■ What is being asked ■
Exactly reproduce the lines from the one holding "Zoo Med Cashuarina" through the end of the records, including both boundary lines but no pictures.

Material for the task Start Marker

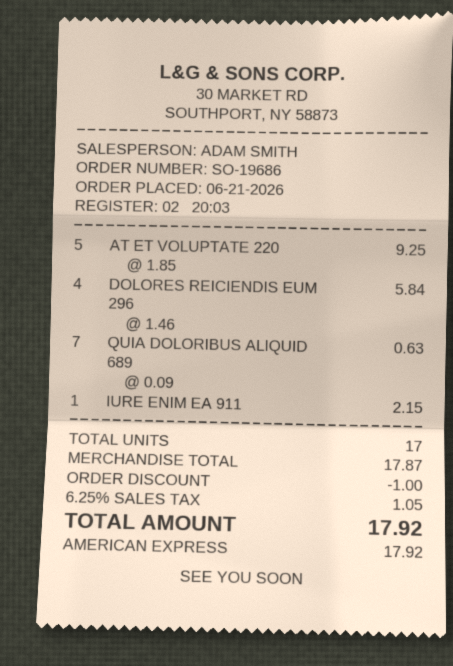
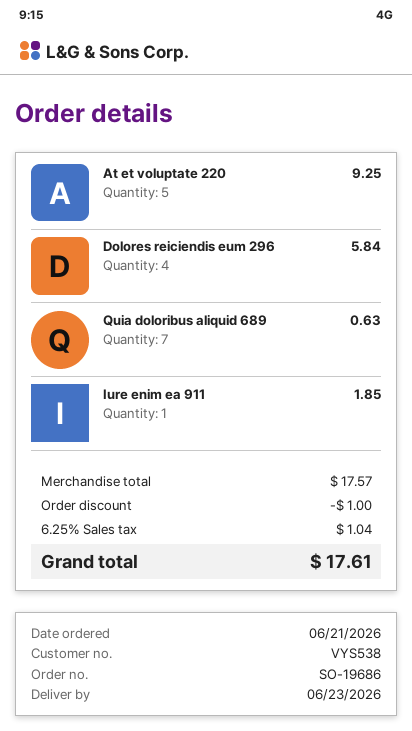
IURE ENIM EA 911: 1 for 2.15 -> 1 for 1.85
subtotal: 17.87 -> 17.57
tax: 6.25% = 1.05 -> 6.25% = 1.04
total: 17.92 -> 17.61

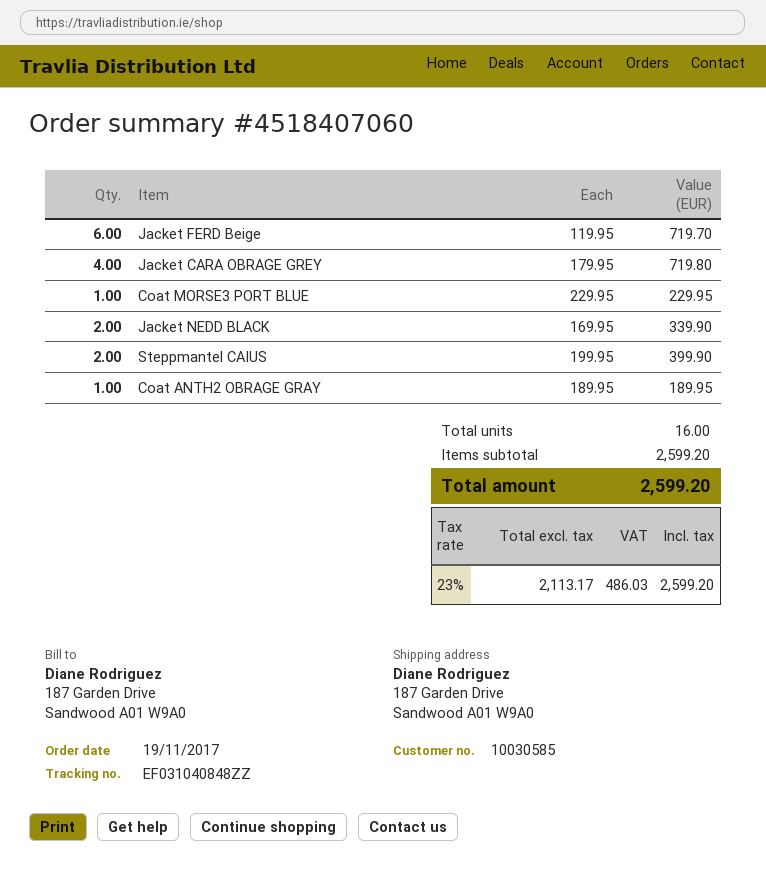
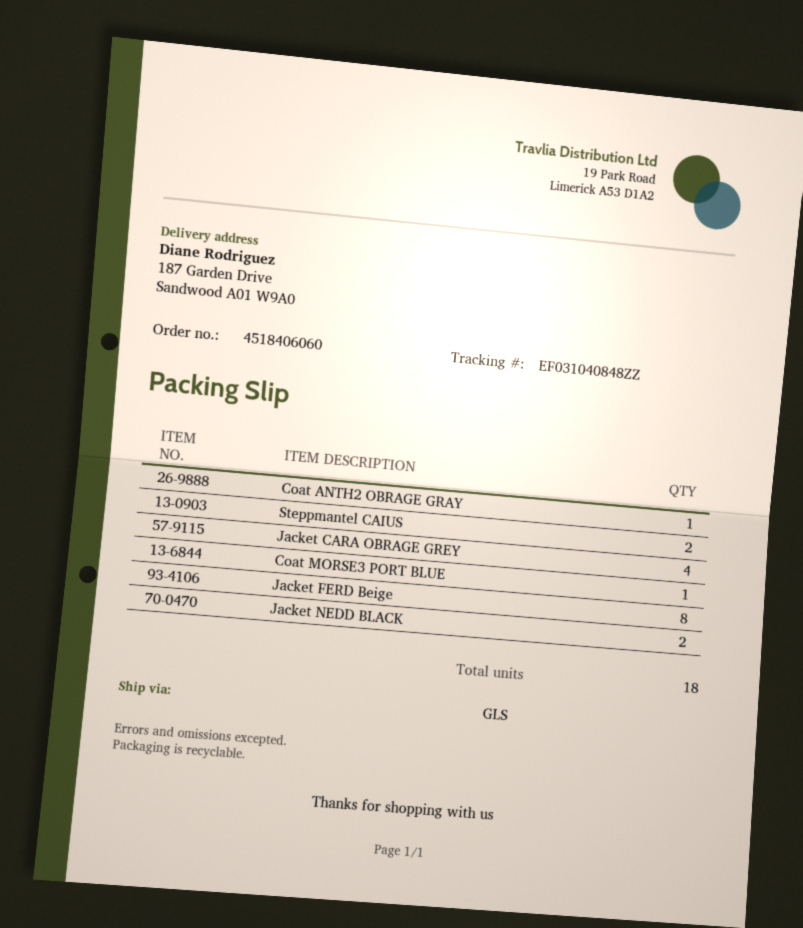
order number: 4518407060 -> 4518406060
Jacket FERD Beige: 6 -> 8
total quantity: 16 -> 18

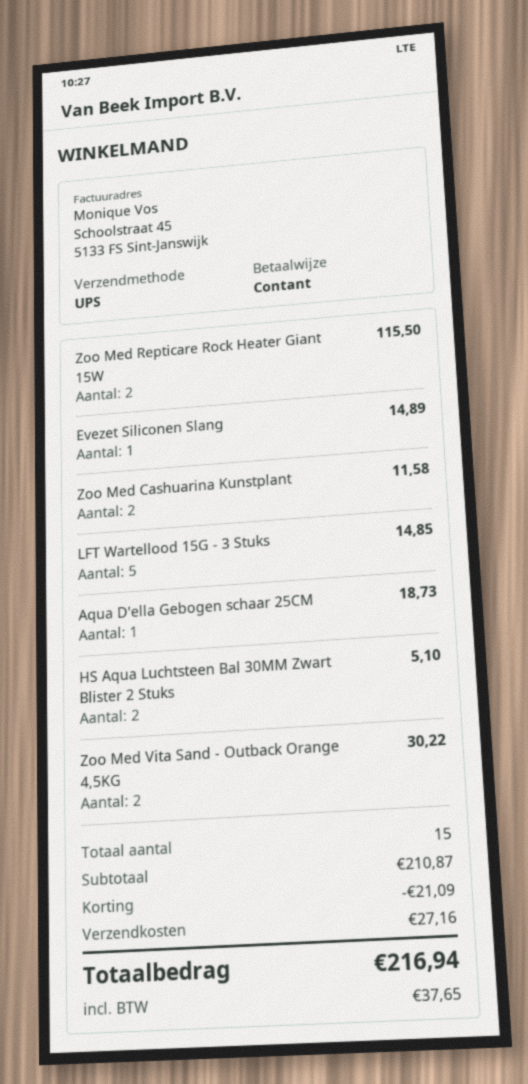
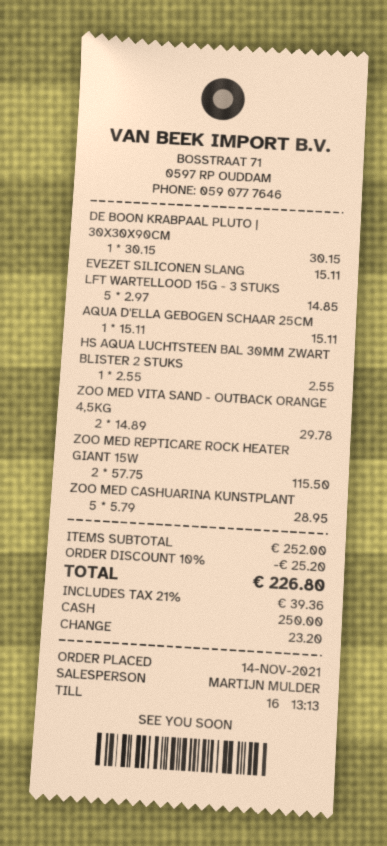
Evezet Siliconen Slang: 1 for 14.89 -> 1 for 15.11
Zoo Med Cashuarina Kunstplant: 2 for 11.58 -> 5 for 28.95
Aqua D'ella Gebogen schaar 25CM: 1 for 18.73 -> 1 for 15.11
HS Aqua Luchtsteen Bal 30MM Zwart Blister 2 Stuks: 2 for 5.10 -> 1 for 2.55
Zoo Med Vita Sand - Outback Orange 4,5KG: 2 for 30.22 -> 2 for 29.78
DE BOON KRABPAAL PLUTO | 30X30X90CM: none -> 1 for 30.15
subtotal: 210.87 -> 252.00
discount: 21.09 -> 25.20
shipping: 27.16 -> none
tax: 37.65 -> 39.36
total: 216.94 -> 226.80

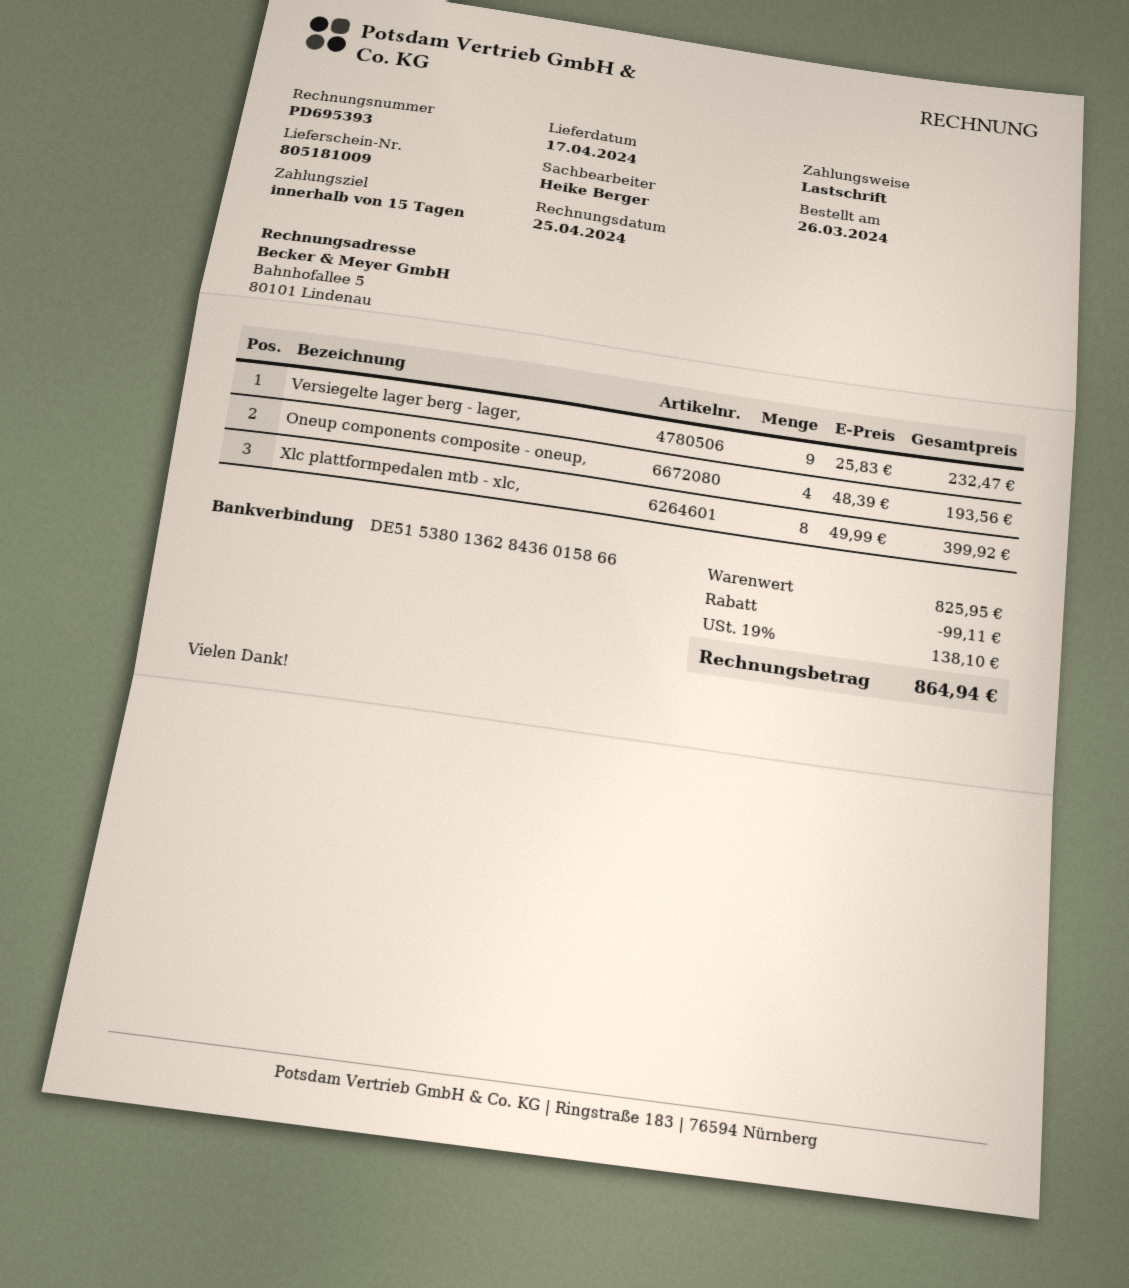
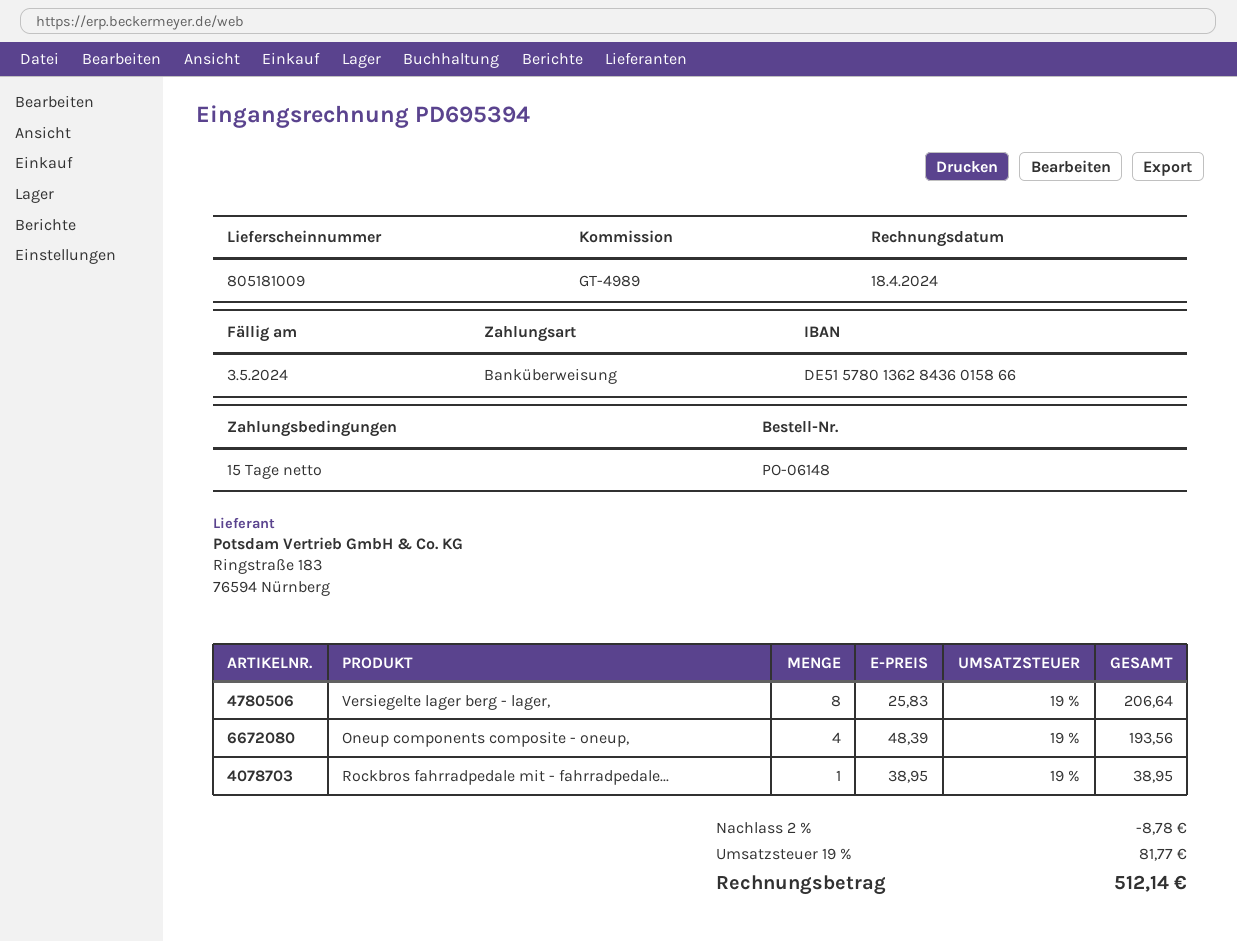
invoice number: PD695393 -> PD695394
invoice date: 2024-04-25 -> 2024-04-18
payment method: direct debit -> bank transfer
bank account: DE51538013628436015866 -> DE51578013628436015866
Versiegelte lager berg - lager,: 9 x 25.83 = 232.47 -> 8 x 25.83 = 206.64
Xlc plattformpedalen mtb - xlc,: 8 x 49.99 = 399.92 -> none
Rockbros fahrradpedale mit - fahrradpedale...: none -> 1 x 38.95 = 38.95
discount: 99.11 -> 8.78
tax: 19% = 138.10 -> 19% = 81.77
total: 864.94 -> 512.14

Material for the task End Marker

■ Task response ■
Zoo Med Cashuarina Kunstplant: 2 for 11.58 -> 5 for 28.95
Aqua D'ella Gebogen schaar 25CM: 1 for 18.73 -> 1 for 15.11
HS Aqua Luchtsteen Bal 30MM Zwart Blister 2 Stuks: 2 for 5.10 -> 1 for 2.55
Zoo Med Vita Sand - Outback Orange 4,5KG: 2 for 30.22 -> 2 for 29.78
DE BOON KRABPAAL PLUTO | 30X30X90CM: none -> 1 for 30.15
subtotal: 210.87 -> 252.00
discount: 21.09 -> 25.20
shipping: 27.16 -> none
tax: 37.65 -> 39.36
total: 216.94 -> 226.80

invoice number: PD695393 -> PD695394
invoice date: 2024-04-25 -> 2024-04-18
payment method: direct debit -> bank transfer
bank account: DE51538013628436015866 -> DE51578013628436015866
Versiegelte lager berg - lager,: 9 x 25.83 = 232.47 -> 8 x 25.83 = 206.64
Xlc plattformpedalen mtb - xlc,: 8 x 49.99 = 399.92 -> none
Rockbros fahrradpedale mit - fahrradpedale...: none -> 1 x 38.95 = 38.95
discount: 99.11 -> 8.78
tax: 19% = 138.10 -> 19% = 81.77
total: 864.94 -> 512.14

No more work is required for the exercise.